Фразы, крошащиеся от нервной лихорадки, сначала никак не укладывались в единый поток. Они несколько упорядочились, только когда Томан заговорил о революции. По его словам, революция являла собой спасительный бунт русского народа против преступного и предательского ведения войны, намеренной подготовки поражения славянства. Упорядоченные фразы постепенно спаивались, и в конце концов мысли его потекли рекой, вошедшей в берега. Плавное течение мыслей согрело и слова, и Томан уже горячо заговорил о надеждах народа, угнетенного чужеземным монархизмом, капитализмом и империализмом, о надеждах, обращенных ныне к борьбе и к победе новой революционной России.
Говоря о несправедливости, от которой страдал и еще страдает порабощенный Австрией народ, — народ, сынов которого эксплуатируют и заставляют вести эту преступную войну против славян, — Томан чувствовал, как жгуче поднимаются в душе его собственные обиды.
Это был уже горячий, набирающий силу поток слов, переполненный жаркой кровью и живым чувством, и поток этот низвергался в застывающий, поблескивающий омут человеческих глаз. Томан кричал. Этот омут под ним заволакивало туманом, и только мерцающая его гладь, казалось, поднималась все выше, к самым глазам и вискам Томана, а в висках стучала кровь, и голова у Томана кружилась. Светящиеся глаза горели.

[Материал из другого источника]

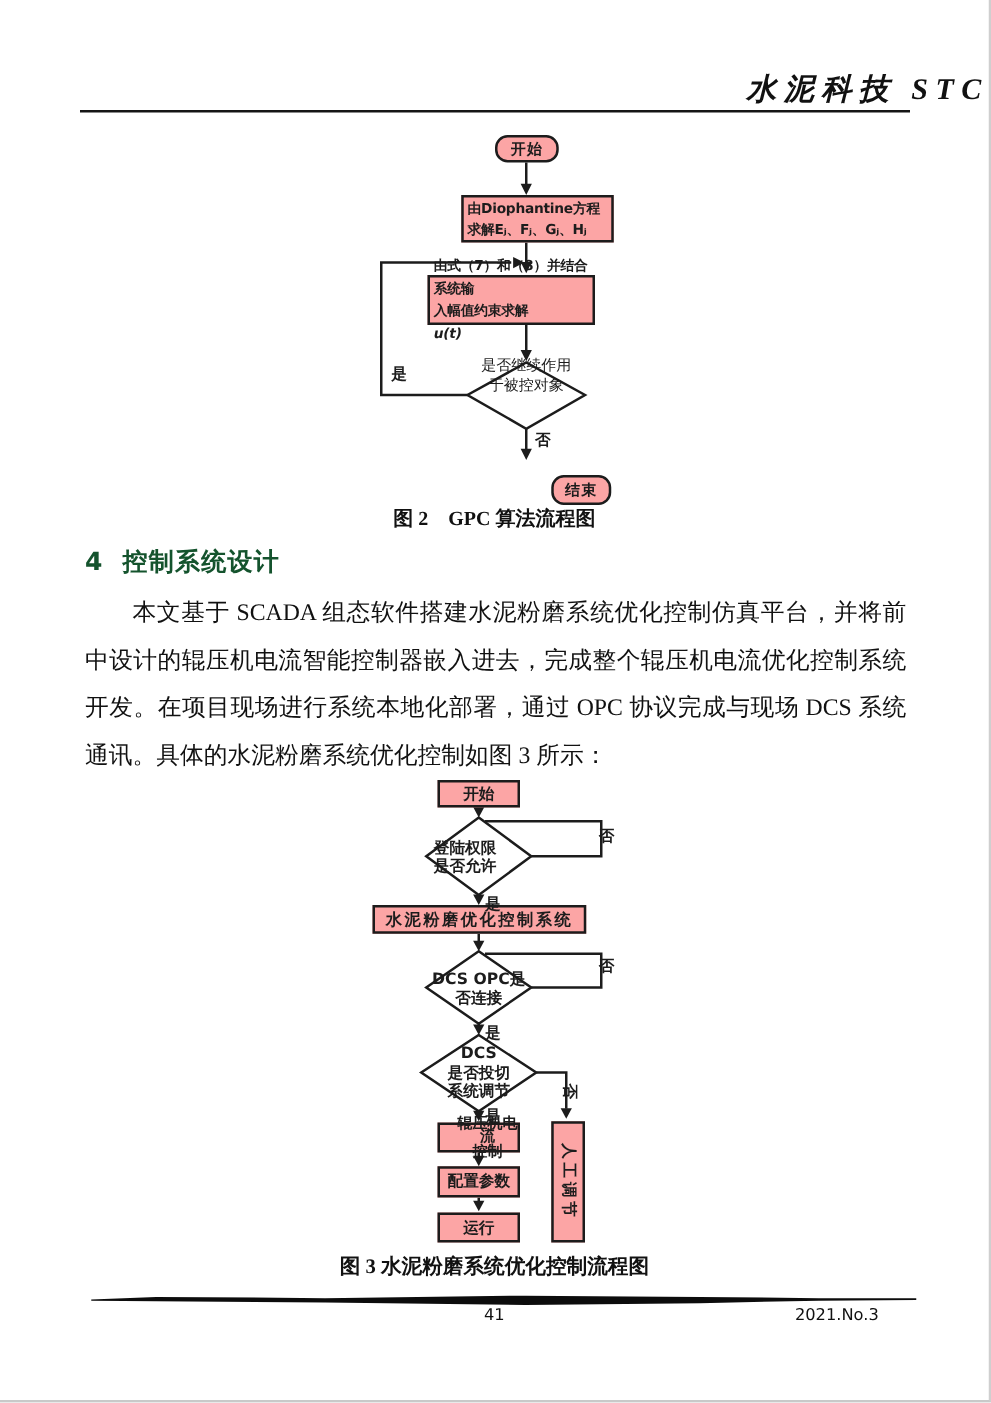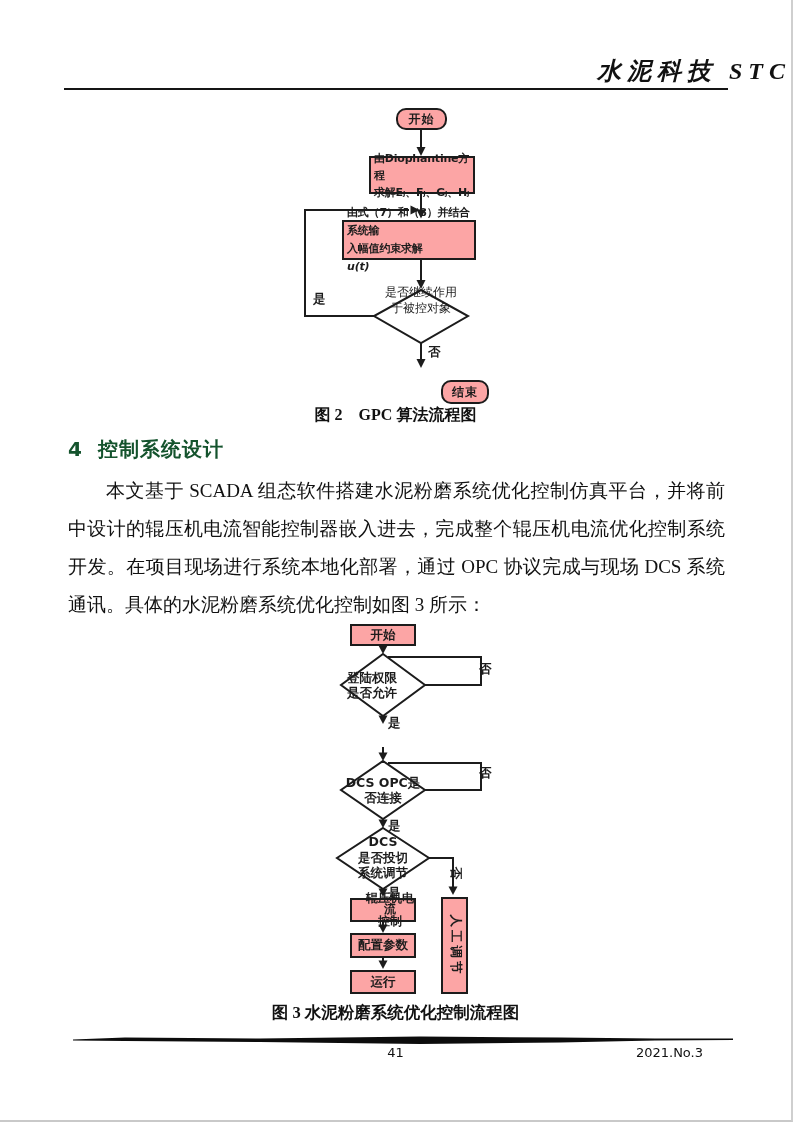--- a/index.html
+++ b/index.html
@@ -122,7 +122,7 @@
     <span>开始</span>
   </div>
 
-  <div class="nbox f2 textbox" style="left:369px;top:156px;width:106px;height:38px;">
+  <div class="nbox f2 textbox" style="left:369px;top:156px;width:122px;height:38px;">
     <span>由Diophantine方程</span>
     <span>求解Eⱼ、Fⱼ、Gⱼ、Hⱼ</span>
   </div>

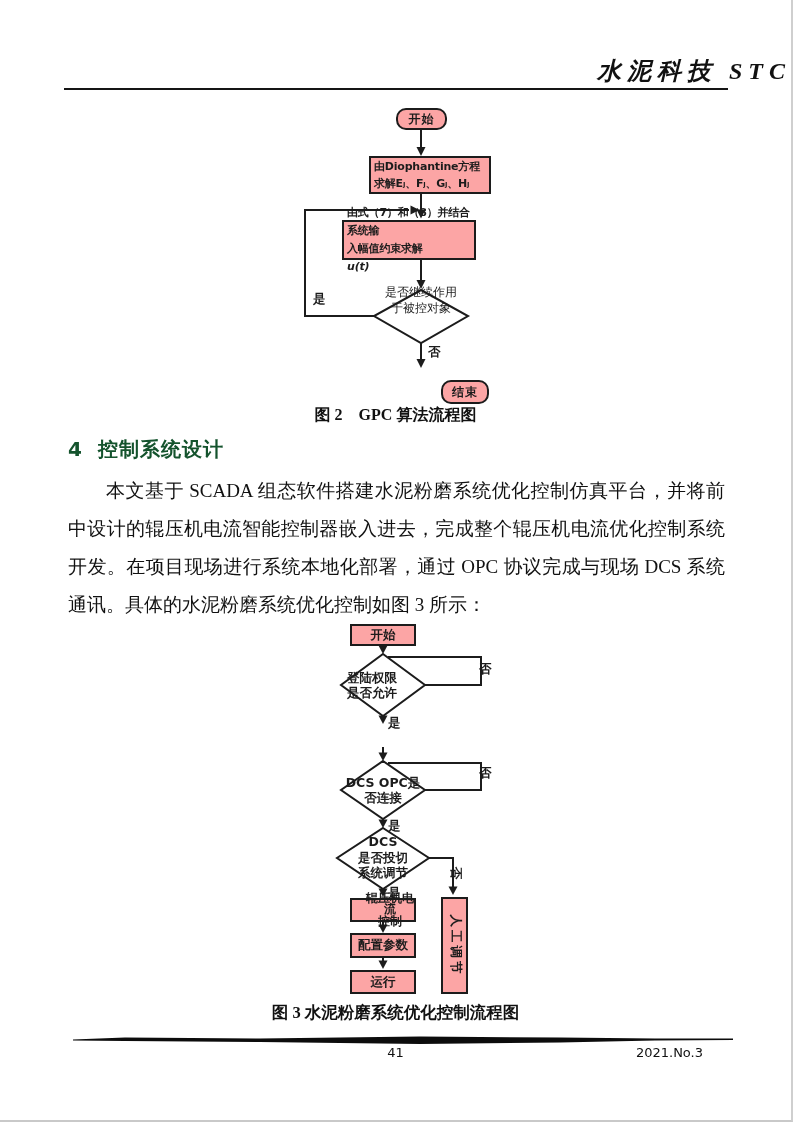--- a/index.html
+++ b/index.html
@@ -167,6 +167,9 @@
   <div class="lbl" style="left:479px;top:662px;">否</div>
   <div class="lbl" style="left:388px;top:716px;">是</div>
 
+  <div class="nbox f3 wide" style="left:298px;top:724px;width:171px;height:23px;">
+    <span>水泥粉磨优化控制系统</span>
+  </div>
 
   <div class="dtext pre f3d" style="left:341px;top:774px;width:84px;height:32px;">DCS OPC是
 否连接</div>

Пред огнем этих глаз слова его вдруг зазвучали неумолимо и бунтарски.
И при этих бунтарских словах против Австрии Томан думал о капитане Гасеке и его приятелях. И бунтарство его вдохновлялось ритмом и ревом революционной, полыхающей алым, улицы, какой он увидел ее в тот незабываемый мартовский день.

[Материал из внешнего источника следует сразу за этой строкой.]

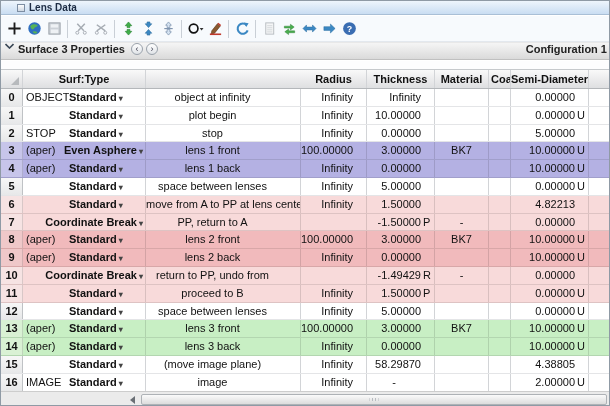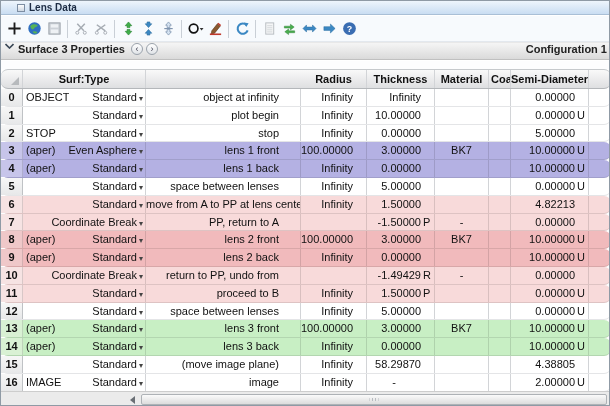--- a/index.html
+++ b/index.html
@@ -34,7 +34,7 @@
 
   
   .table{position:absolute;left:0;top:68px;width:610px;}
-  .thead,.trow{display:flex;width:610px;border-radius:7px;}
+  .thead,.trow{display:flex;width:610px;}
   .thead{height:20px;background:linear-gradient(#f9f9f9,#dedfe1);border-top:1px solid #c6c9cc;border-bottom:1px solid #b4b7ba;}
   .thead .cell{font-weight:bold;color:#111;text-align:center;font-size:11px;line-height:19px;overflow:hidden;white-space:nowrap;}
   .trow{height:17.8px;background:#fff;border-bottom:1px solid #e4e5e7;}

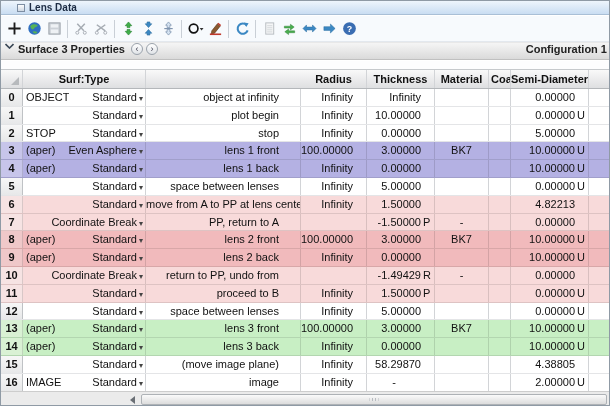--- a/index.html
+++ b/index.html
@@ -43,7 +43,7 @@
     background:linear-gradient(#f7f7f7,#e7e8e9);border-right:1px solid #bfc2c5;}
   .c-surf{width:123px;display:flex;}
   .sname{width:46px;padding-left:3px;overflow:hidden;}
-  .stype{flex:1;text-align:right;padding-right:2px;}
+  .stype{flex:1;padding-right:2px;font-weight:bold;}
   .dropdown-arrow{font-size:8px;color:#444;margin-left:2px;}
   .c-comment{width:155px;text-align:right;padding-right:21px;}
   .c-radius{width:66px;display:flex;}

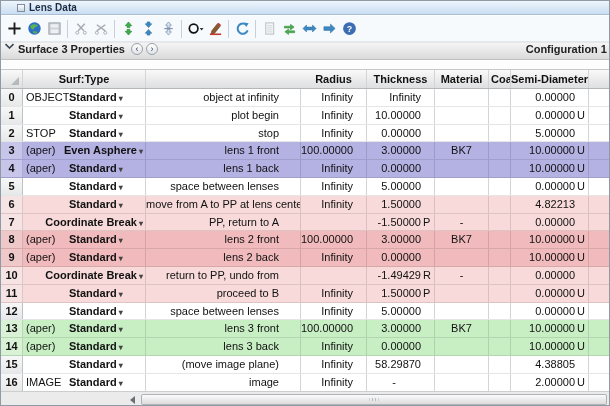--- a/index.html
+++ b/index.html
@@ -45,7 +45,7 @@
   .sname{width:46px;padding-left:3px;overflow:hidden;}
   .stype{flex:1;padding-right:2px;font-weight:bold;}
   .dropdown-arrow{font-size:8px;color:#444;margin-left:2px;}
-  .c-comment{width:155px;text-align:right;padding-right:21px;}
+  .c-comment{width:155px;text-align:center;padding-right:21px;}
   .c-radius{width:66px;display:flex;}
   .c-thick{width:68px;display:flex;}
   .c-mat{width:54px;text-align:center;}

Заветным словом этого бунтарства и кличем к борьбе против всех, кто трусит, кто примиряется, кто слишком осторожен, был для Томана лозунг эсеров: «В борьбе обретешь ты право свое!»
Он громил порядок, когда удел одних — каторжный труд и на родине и в плену, в то время как другие — на родине и в плену — пользуются всеми привилегиями.
От еретических слов, какие услышали солдаты из уст офицера, пламя солдатских глаз как бы застыло, они перестали дышать и открыли рты. И оцепенелость этих глаз холодком отозвалась в спине у Томана.
Но пламя всколыхнулось снова, когда Томан, опьяненный до потери самообладания, стал выкрикивать призывы:
— В бой против несправедливости и угнетения! За право и справедливость! Для всех народов! Против габсбургской Австрии! Против всех, кто унижает нас и вас даже в плену, кто готовит нам с вами в нашем собственном доме, ими разграбленном… виселицы!
Голос его бил, как струя крови из раненого сердца. Он уже не помнил себя, он был оглушен самим собой.
С болезненным и жадным наслаждением тонул он в оглушающем прибое собственных убедительных слов.
Омут, мерцающий точками глаз, игрушкой которого Томаи казался себе поначалу, постепенно успокаивался и наконец притих — ошеломленный, покорный, беспомощно подчинившийся, как укрощенный зверь.
— Вот это офицер! — воскликнул кто-то из глубины нар, и трудно было понять, признание это или насмешка.
Но Томан, подхваченный вихрем собственных чувств, уцепился за брошенное слово и закричал, в каком-то опьянении, отрывисто скандируя слова:
— Я пришел к вам не как офицер! Нет нашей вины в том, что в старой Австрии судьба поставила нас над вами, в ряды привилегированных! Но вот сейчас революция, и мы срываем с себя знаки императорских приспешников! Сознательно и с гордостью мы отступаемся от общего нашего тирана!